Closed james-evy closed 2 years ago
Loading the fonts. The texgyre font is not put into /usr/share/fonts, so I created a symbolic link.
sudo apt install fonts-deva fonts-dejavu gsfonts ttf-mscorefonts-installer fonts-ebgaramond fonts-gfs-didot fonts-gfs-didot-classic fonts-junicode
sudo apt install fonts-noto-cjk fonts-takao-gothic fonts-vlgothic sudo apt install fonts-dejavu gsfonts ttf-mscorefonts-installer sudo apt install fonts-ebgaramond fonts-gfs-didot fonts-gfs-didot-classic fonts-junicode
sudo apt install fonts-texgyre sudo ln -s /usr/share/texmf/fonts/opentype/public/tex-gyre /usr/share/fonts/opentype/tex-gyre
I created my workspace in my home directory, grabbed a copy of this site:
mkdir workspace_tesseract cd workspace_tesseract
wget https://github.com/tesseract-ocr/tesstrain/archive/refs/heads/main.zip unzip main.zip rm -rf main.zip mv tesstrain-main tesstrain
cd tesstrain
mkdir -p data mkdir -p usr/share/tessdata
text2image is not well behaved when running more than one concurrently.
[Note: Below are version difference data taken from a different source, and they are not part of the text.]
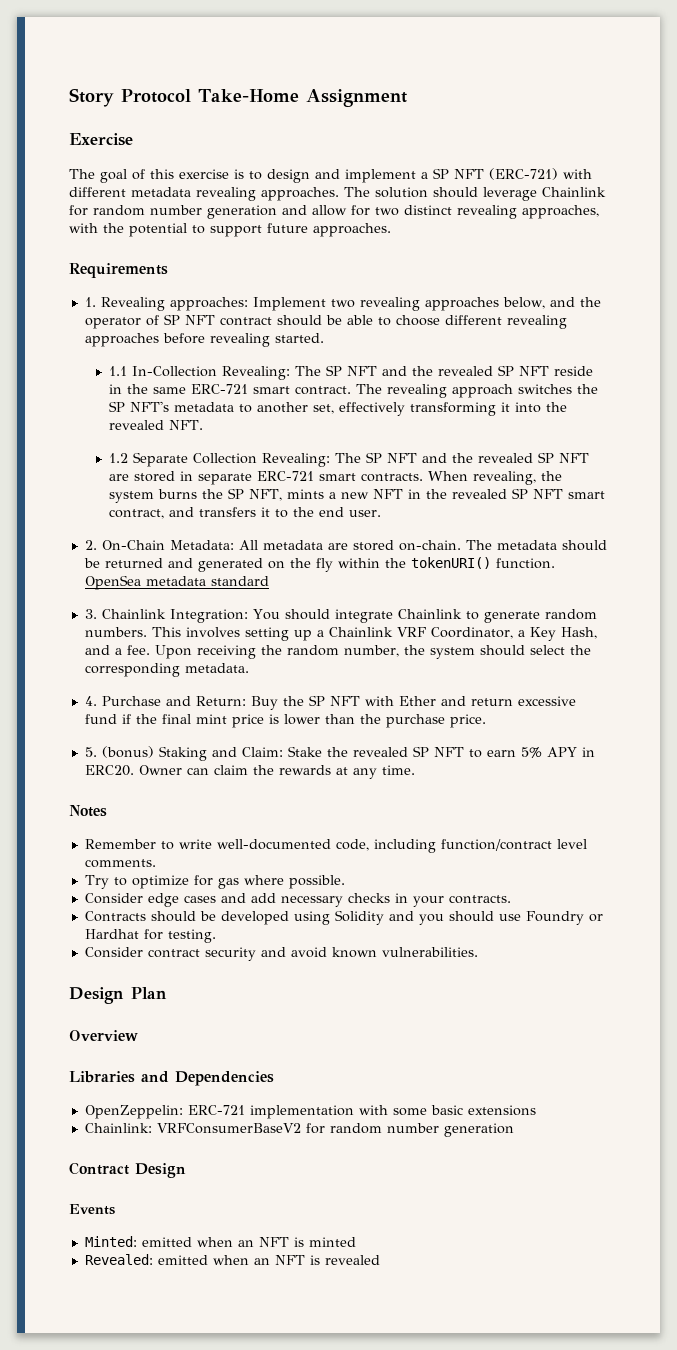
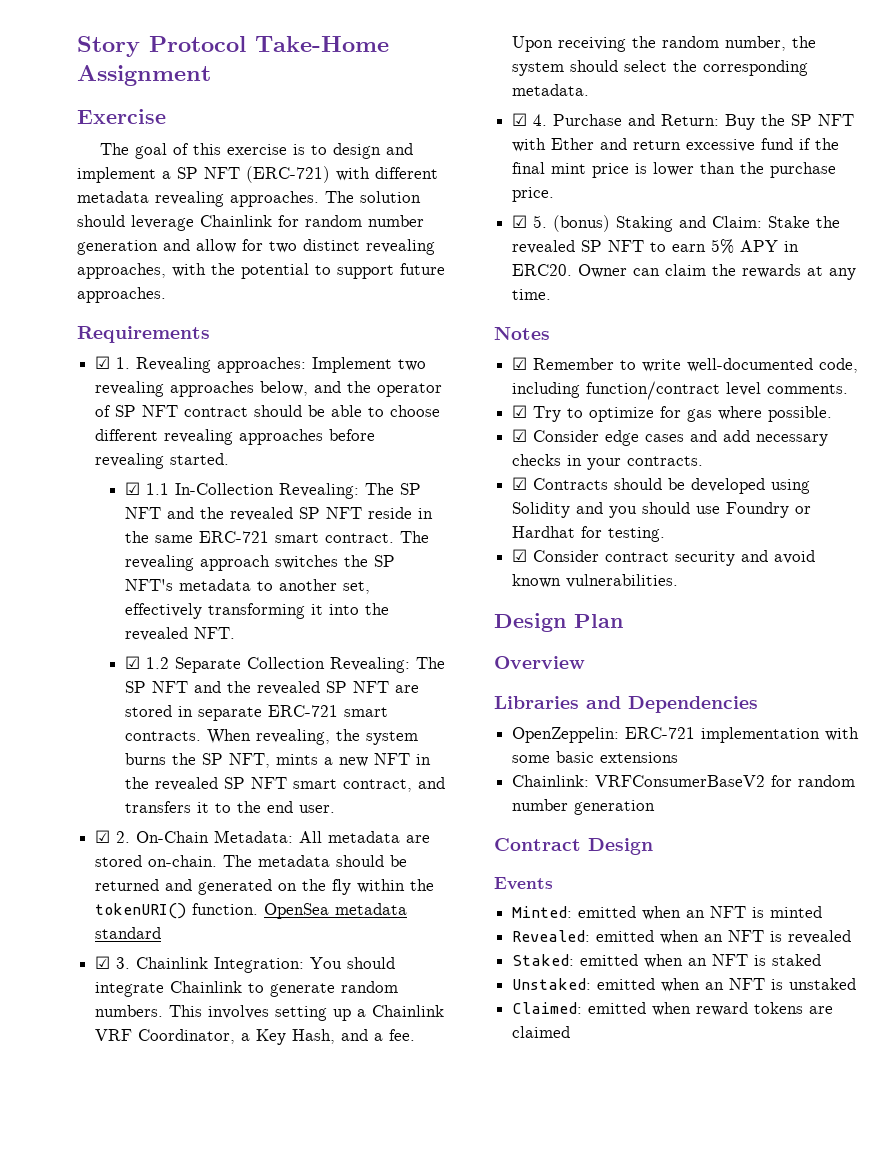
- 1. Revealing approaches: Implement two revealing approaches below, and the operator of SP NFT contract should be able to choose different revealing approaches before revealing started.
+ ☑ 1. Revealing approaches: Implement two revealing approaches below, and the operator of SP NFT contract should be able to choose different revealing approaches before revealing started.
- 1.1 In-Collection Revealing: The SP NFT and the revealed SP NFT reside in the same ERC-721 smart contract.
+ ☑ 1.1 In-Collection Revealing: The SP NFT and the revealed SP NFT reside in the same ERC-721 smart contract.
- 1.2 Separate Collection Revealing: The SP NFT and the revealed SP NFT are stored in separate ERC-721 smart contracts.
+ ☑ 1.2 Separate Collection Revealing: The SP NFT and the revealed SP NFT are stored in separate ERC-721 smart contracts.
- 2. On-Chain Metadata: All metadata are stored on-chain.
+ ☑ 2. On-Chain Metadata: All metadata are stored on-chain.
- 3. Chainlink Integration: You should integrate Chainlink to generate random numbers.
+ ☑ 3. Chainlink Integration: You should integrate Chainlink to generate random numbers.
- 4. Purchase and Return: Buy the SP NFT with Ether and return excessive fund if the final mint price is lower than the purchase price.
+ ☑ 4. Purchase and Return: Buy the SP NFT with Ether and return excessive fund if the final mint price is lower than the purchase price.
- 5. (bonus) Staking and Claim: Stake the revealed SP NFT to earn 5% APY in ERC20.
+ ☑ 5. (bonus) Staking and Claim: Stake the revealed SP NFT to earn 5% APY in ERC20.
- Remember to write well-documented code, including function/contract level comments.
+ ☑ Remember to write well-documented code, including function/contract level comments.
- Try to optimize for gas where possible.
+ ☑ Try to optimize for gas where possible.
- Consider edge cases and add necessary checks in your contracts.
+ ☑ Consider edge cases and add necessary checks in your contracts.
- Contracts should be developed using Solidity and you should use Foundry or Hardhat for testing.
+ ☑ Contracts should be developed using Solidity and you should use Foundry or Hardhat for testing.
- Consider contract security and avoid known vulnerabilities.
+ ☑ Consider contract security and avoid known vulnerabilities.
+ Staked: emitted when an NFT is staked
+ Unstaked: emitted when an NFT is unstaked
+ Claimed: emitted when reward tokens are claimed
I have not debugged it, but it seems there is a fight when cleaning out the fontconfig directory that is passed in with the "--fontconfig_tmpdir=/tmp/font_tmp8jw5kl5d". tesstrain.py should call text2image with a separate "--fontconfig_tmpdir" for each instance it fires up. Since each text2image is being called with a different font anyway, there is no sense having a common cache.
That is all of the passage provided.